DEAR SUSAN: I've been reading with interest the letters in "Single File" about nice guys. For 22 years, I've been married to my high-school sweetheart. Being with him has taught me lessons and has made me a better person. I tell him that he's the best part of my day every day because of the kind of person he is. Those women who choose the "other kind" of men are just looking for a lot of problems, heartache, chaos and trouble.

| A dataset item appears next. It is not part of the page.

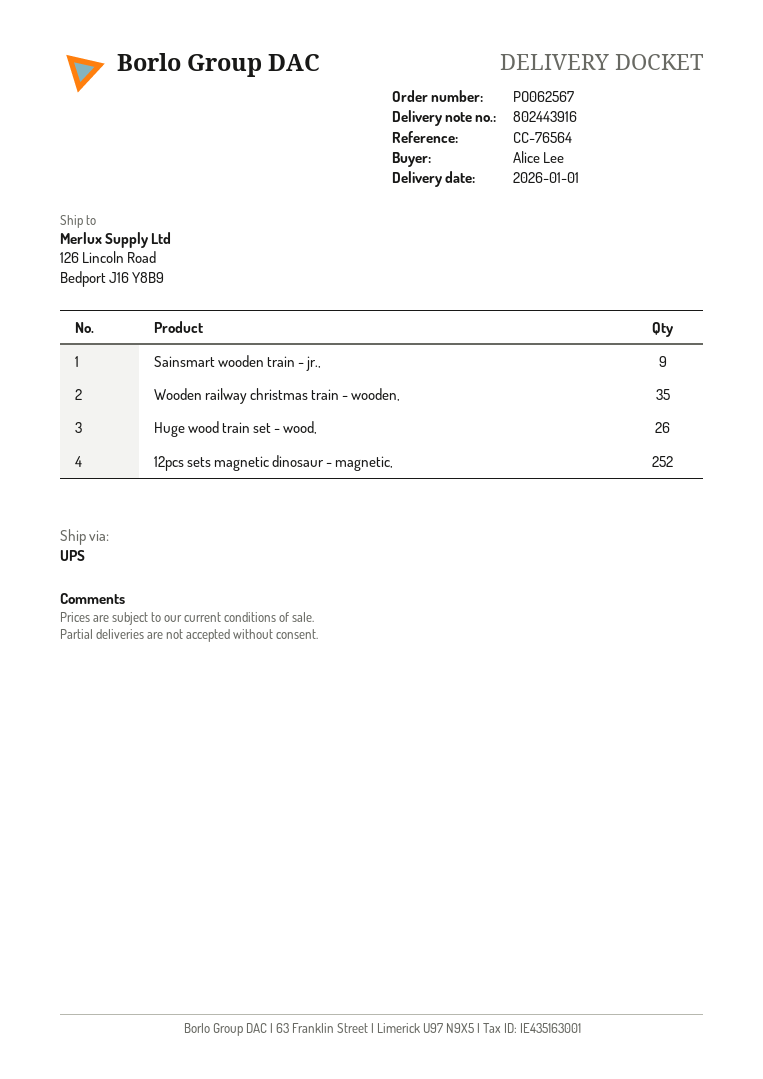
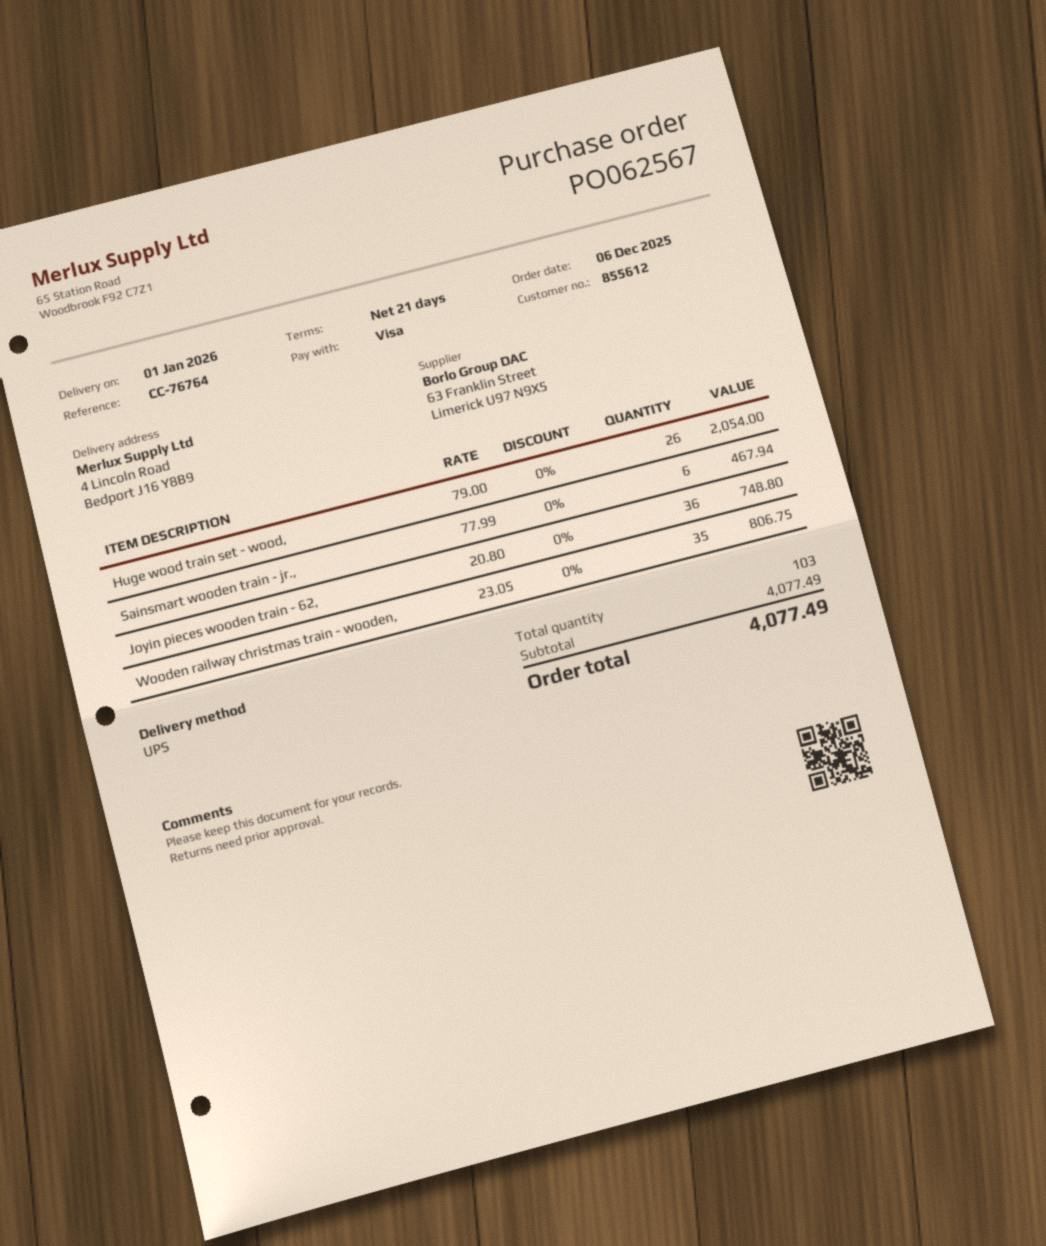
reference: CC-76564 -> CC-76764
ship to: 126 Lincoln Road, Bedport J16 Y8B9 -> 4 Lincoln Road, Bedport J16 Y8B9
Sainsmart wooden train - jr.,: 9 -> 6
12pcs sets magnetic dinosaur - magnetic,: 252 -> none
Joyin pieces wooden train - 62,: none -> 36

—From the ‘Single File’ Blog
There are women who believe that love, to be the real thing, must include daily battles. That may be exhausting, keeping the female constantly on edge, but for some women, that's the price paid for the real thing. Yes, she'd consider loving a nice guy and his different set of values, but the nice guys she's known are bland. Peaceful, yes, no battling, but not very interesting, either. Which is why I remind nice guys that niceness doesn't have to mean colorless, that one way to be more interesting is to stay current on topics in the news—and express your opinions! If the talk becomes hot and heavy, I tell them, they shouldn't be scared of defining themselves by speaking up. They should show their true colors and speak their piece. They need to show women (and themselves) that niceness doesn't need to be a yawn.
As for women who equate love with roller-coaster rides and avoid the nice guys out there, I extend my sympathy to them and suggest they read your letter aloud. Many times, until it sinks in. Sharing life with a nice guy can be the most rewarding adventure of all. Mrs. Nice Guy, you've got a treasure, and you're wise to realize that. Bless both of you.